▸ Data section:
◇ ◇ ◇

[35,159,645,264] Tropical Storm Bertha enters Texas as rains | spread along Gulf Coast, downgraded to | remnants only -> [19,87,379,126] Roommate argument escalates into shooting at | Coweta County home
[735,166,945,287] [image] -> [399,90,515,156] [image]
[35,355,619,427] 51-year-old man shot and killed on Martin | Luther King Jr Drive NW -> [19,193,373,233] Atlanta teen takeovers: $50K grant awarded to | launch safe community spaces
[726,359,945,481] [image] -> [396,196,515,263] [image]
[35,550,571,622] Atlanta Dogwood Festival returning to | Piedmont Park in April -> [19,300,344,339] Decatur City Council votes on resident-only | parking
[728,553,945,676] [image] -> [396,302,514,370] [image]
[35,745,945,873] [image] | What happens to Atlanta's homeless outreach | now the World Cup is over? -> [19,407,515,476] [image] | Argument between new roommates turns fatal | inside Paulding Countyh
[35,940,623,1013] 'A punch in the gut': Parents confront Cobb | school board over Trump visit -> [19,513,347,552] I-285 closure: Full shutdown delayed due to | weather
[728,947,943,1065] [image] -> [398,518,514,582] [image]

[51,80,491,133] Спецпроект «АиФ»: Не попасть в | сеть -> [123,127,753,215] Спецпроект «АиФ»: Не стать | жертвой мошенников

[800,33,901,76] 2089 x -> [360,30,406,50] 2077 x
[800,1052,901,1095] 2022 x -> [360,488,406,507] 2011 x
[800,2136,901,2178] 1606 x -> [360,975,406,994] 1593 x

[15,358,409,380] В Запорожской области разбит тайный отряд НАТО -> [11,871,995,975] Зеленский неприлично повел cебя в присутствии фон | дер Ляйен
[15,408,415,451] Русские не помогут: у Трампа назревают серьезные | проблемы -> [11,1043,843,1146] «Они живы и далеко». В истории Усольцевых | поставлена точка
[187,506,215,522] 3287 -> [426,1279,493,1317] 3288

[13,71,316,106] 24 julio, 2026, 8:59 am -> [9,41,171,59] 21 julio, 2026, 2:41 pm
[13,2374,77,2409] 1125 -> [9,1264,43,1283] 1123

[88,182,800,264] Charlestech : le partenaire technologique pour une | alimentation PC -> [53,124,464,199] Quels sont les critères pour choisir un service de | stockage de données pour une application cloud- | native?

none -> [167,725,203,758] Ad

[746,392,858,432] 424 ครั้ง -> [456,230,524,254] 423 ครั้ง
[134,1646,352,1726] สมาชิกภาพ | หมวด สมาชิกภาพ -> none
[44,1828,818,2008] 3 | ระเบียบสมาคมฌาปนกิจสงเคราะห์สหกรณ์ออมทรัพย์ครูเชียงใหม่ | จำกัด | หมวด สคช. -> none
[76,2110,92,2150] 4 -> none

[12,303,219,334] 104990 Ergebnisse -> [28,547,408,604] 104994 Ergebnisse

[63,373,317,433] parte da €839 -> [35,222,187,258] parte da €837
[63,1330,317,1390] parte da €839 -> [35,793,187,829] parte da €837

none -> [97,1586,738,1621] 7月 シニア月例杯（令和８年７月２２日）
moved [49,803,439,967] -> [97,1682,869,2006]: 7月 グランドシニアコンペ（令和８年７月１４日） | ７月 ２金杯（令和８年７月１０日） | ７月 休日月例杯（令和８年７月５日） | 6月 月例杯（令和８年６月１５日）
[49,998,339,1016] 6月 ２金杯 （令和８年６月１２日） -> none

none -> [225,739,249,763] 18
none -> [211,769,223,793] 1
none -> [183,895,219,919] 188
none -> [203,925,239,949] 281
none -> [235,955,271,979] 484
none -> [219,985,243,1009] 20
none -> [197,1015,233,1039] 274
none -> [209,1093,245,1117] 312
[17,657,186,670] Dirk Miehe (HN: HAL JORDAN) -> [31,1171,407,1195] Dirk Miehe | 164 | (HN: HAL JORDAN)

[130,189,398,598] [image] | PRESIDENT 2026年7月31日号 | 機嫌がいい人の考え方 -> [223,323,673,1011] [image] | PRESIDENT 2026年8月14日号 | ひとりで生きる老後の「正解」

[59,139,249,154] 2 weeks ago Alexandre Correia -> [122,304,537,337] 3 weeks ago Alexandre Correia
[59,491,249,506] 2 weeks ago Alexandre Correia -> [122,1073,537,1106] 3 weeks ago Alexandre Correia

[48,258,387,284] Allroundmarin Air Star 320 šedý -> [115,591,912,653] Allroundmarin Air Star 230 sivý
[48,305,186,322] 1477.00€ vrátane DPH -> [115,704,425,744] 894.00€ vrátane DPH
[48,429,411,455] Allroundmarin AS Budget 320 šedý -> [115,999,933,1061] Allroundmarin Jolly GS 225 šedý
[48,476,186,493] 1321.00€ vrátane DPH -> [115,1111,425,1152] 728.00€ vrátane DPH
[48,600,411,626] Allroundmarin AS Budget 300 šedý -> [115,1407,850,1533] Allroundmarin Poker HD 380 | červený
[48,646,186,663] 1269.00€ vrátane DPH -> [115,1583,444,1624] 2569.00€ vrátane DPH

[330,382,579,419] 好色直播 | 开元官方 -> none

◇ ◇ ◇

▸ Exercise:
Copy every line of the material exactly, keeping all of it.

▸ Written solution:
[35,159,645,264] Tropical Storm Bertha enters Texas as rains | spread along Gulf Coast, downgraded to | remnants only -> [19,87,379,126] Roommate argument escalates into shooting at | Coweta County home
[735,166,945,287] [image] -> [399,90,515,156] [image]
[35,355,619,427] 51-year-old man shot and killed on Martin | Luther King Jr Drive NW -> [19,193,373,233] Atlanta teen takeovers: $50K grant awarded to | launch safe community spaces
[726,359,945,481] [image] -> [396,196,515,263] [image]
[35,550,571,622] Atlanta Dogwood Festival returning to | Piedmont Park in April -> [19,300,344,339] Decatur City Council votes on resident-only | parking
[728,553,945,676] [image] -> [396,302,514,370] [image]
[35,745,945,873] [image] | What happens to Atlanta's homeless outreach | now the World Cup is over? -> [19,407,515,476] [image] | Argument between new roommates turns fatal | inside Paulding Countyh
[35,940,623,1013] 'A punch in the gut': Parents confront Cobb | school board over Trump visit -> [19,513,347,552] I-285 closure: Full shutdown delayed due to | weather
[728,947,943,1065] [image] -> [398,518,514,582] [image]

[51,80,491,133] Спецпроект «АиФ»: Не попасть в | сеть -> [123,127,753,215] Спецпроект «АиФ»: Не стать | жертвой мошенников

[800,33,901,76] 2089 x -> [360,30,406,50] 2077 x
[800,1052,901,1095] 2022 x -> [360,488,406,507] 2011 x
[800,2136,901,2178] 1606 x -> [360,975,406,994] 1593 x

[15,358,409,380] В Запорожской области разбит тайный отряд НАТО -> [11,871,995,975] Зеленский неприлично повел cебя в присутствии фон | дер Ляйен
[15,408,415,451] Русские не помогут: у Трампа назревают серьезные | проблемы -> [11,1043,843,1146] «Они живы и далеко». В истории Усольцевых | поставлена точка
[187,506,215,522] 3287 -> [426,1279,493,1317] 3288

[13,71,316,106] 24 julio, 2026, 8:59 am -> [9,41,171,59] 21 julio, 2026, 2:41 pm
[13,2374,77,2409] 1125 -> [9,1264,43,1283] 1123

[88,182,800,264] Charlestech : le partenaire technologique pour une | alimentation PC -> [53,124,464,199] Quels sont les critères pour choisir un service de | stockage de données pour une application cloud- | native?

none -> [167,725,203,758] Ad

[746,392,858,432] 424 ครั้ง -> [456,230,524,254] 423 ครั้ง
[134,1646,352,1726] สมาชิกภาพ | หมวด สมาชิกภาพ -> none
[44,1828,818,2008] 3 | ระเบียบสมาคมฌาปนกิจสงเคราะห์สหกรณ์ออมทรัพย์ครูเชียงใหม่ | จำกัด | หมวด สคช. -> none
[76,2110,92,2150] 4 -> none

[12,303,219,334] 104990 Ergebnisse -> [28,547,408,604] 104994 Ergebnisse

[63,373,317,433] parte da €839 -> [35,222,187,258] parte da €837
[63,1330,317,1390] parte da €839 -> [35,793,187,829] parte da €837

none -> [97,1586,738,1621] 7月 シニア月例杯（令和８年７月２２日）
moved [49,803,439,967] -> [97,1682,869,2006]: 7月 グランドシニアコンペ（令和８年７月１４日） | ７月 ２金杯（令和８年７月１０日） | ７月 休日月例杯（令和８年７月５日） | 6月 月例杯（令和８年６月１５日）
[49,998,339,1016] 6月 ２金杯 （令和８年６月１２日） -> none

none -> [225,739,249,763] 18
none -> [211,769,223,793] 1
none -> [183,895,219,919] 188
none -> [203,925,239,949] 281
none -> [235,955,271,979] 484
none -> [219,985,243,1009] 20
none -> [197,1015,233,1039] 274
none -> [209,1093,245,1117] 312
[17,657,186,670] Dirk Miehe (HN: HAL JORDAN) -> [31,1171,407,1195] Dirk Miehe | 164 | (HN: HAL JORDAN)

[130,189,398,598] [image] | PRESIDENT 2026年7月31日号 | 機嫌がいい人の考え方 -> [223,323,673,1011] [image] | PRESIDENT 2026年8月14日号 | ひとりで生きる老後の「正解」

[59,139,249,154] 2 weeks ago Alexandre Correia -> [122,304,537,337] 3 weeks ago Alexandre Correia
[59,491,249,506] 2 weeks ago Alexandre Correia -> [122,1073,537,1106] 3 weeks ago Alexandre Correia

[48,258,387,284] Allroundmarin Air Star 320 šedý -> [115,591,912,653] Allroundmarin Air Star 230 sivý
[48,305,186,322] 1477.00€ vrátane DPH -> [115,704,425,744] 894.00€ vrátane DPH
[48,429,411,455] Allroundmarin AS Budget 320 šedý -> [115,999,933,1061] Allroundmarin Jolly GS 225 šedý
[48,476,186,493] 1321.00€ vrátane DPH -> [115,1111,425,1152] 728.00€ vrátane DPH
[48,600,411,626] Allroundmarin AS Budget 300 šedý -> [115,1407,850,1533] Allroundmarin Poker HD 380 | červený
[48,646,186,663] 1269.00€ vrátane DPH -> [115,1583,444,1624] 2569.00€ vrátane DPH

[330,382,579,419] 好色直播 | 开元官方 -> none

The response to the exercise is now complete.